You may either have the experienced audio engineer or the novice who’s doing all they can to help out.
The experienced engineer brings you good gain structure, understands effects processing, manages the SPL and balances the sound of music and voice really well. Also, this experience can work well with your musicians and actually guide them to a better sound out of their vocals and instruments.
The balancing act of having monitors on your stage, unless you have in-ear monitors, can also be a bit tricky. Many requests for different balances and mixes out of the monitors on the stage can be challenging. Singers want one mix while band members want a different mix entirely. And let us not forget the occasional special musical group or speaker who also uses the floor monitors. They want a unique mix too. Now, add the loudness from the floor monitors in your auditorium along with the main house speakers. If not balanced carefully, you have a very boomy and muffled sound.
The Next Steps
Don’t delay, get help. In doing so, look for at least a few specific characteristics when you go to select a company or individual for guidance.

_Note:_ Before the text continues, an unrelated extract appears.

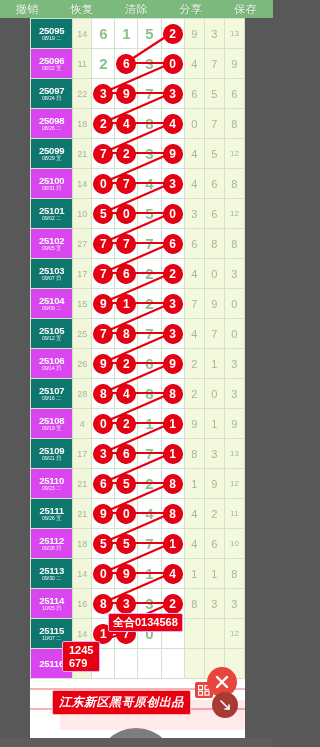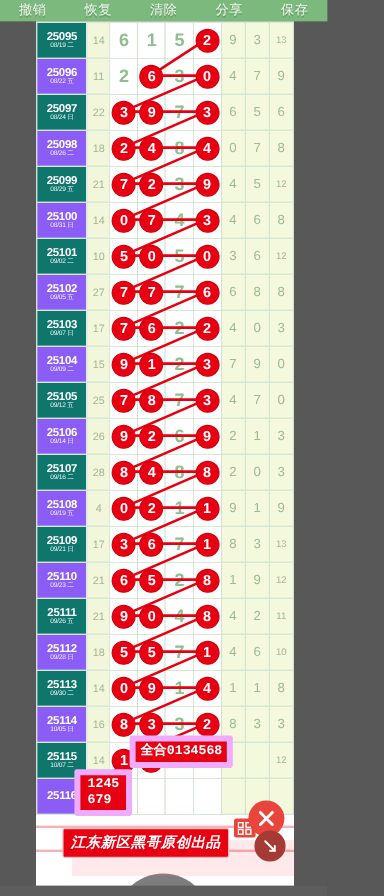"25096" td.issue.alt { background: #8b5cf6 -> #d946ef }
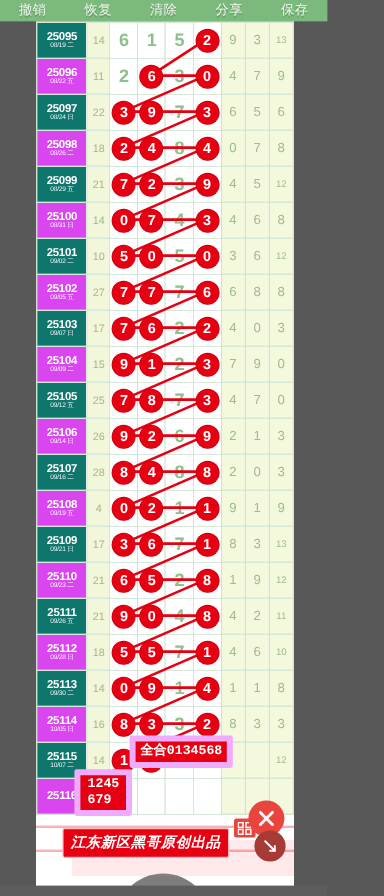"全合0134568" .tag { border: 5px solid #f0abfc -> 1px solid #f0abfc; font-family: Liberation Mono, monospace -> none }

Seek out someone who is after your best interest.
This should be someone or a company that is willing to spend time with you and learn what you do throughout your service(s). An immediate desire to upgrade everything without knowing your technical crews’ ability let alone your church’s goals is a red flag.
Start with one of two things. System check and analysis and training.
A reputable company or individual will need to run a complete system check of your audio system. This system check will identify if the audio system components are functioning per specifications. The complete systems check can be time consuming but will cover the basics including all cables, consoles, amplifiers and speakers.
Once the system is determined to run at optimal operation, balancing and equalizing the room should be the next step.
Now you are ready for some training on your console. The first level of training should start off with an introduction on how to operate your console. The next level of training should focus on effects processing.
Lastly, ask questions. Based on the analysis what kind of reporting are you going to get? Do you keep the reports? What are the individual’s engineering credentials to run an analysis? How much experience? Etc., etc.
You’ve contacted a company or individual you’re comfortable with. This may have been through referrals, a Google search or a direct phone call. You have a budget for services and a time frame to complete such services.
Now let’s get every seat to count. Let them hear clarity and speech intelligibility and let your audience be in tune with every sound that comes from the stage and the message that is being delivered.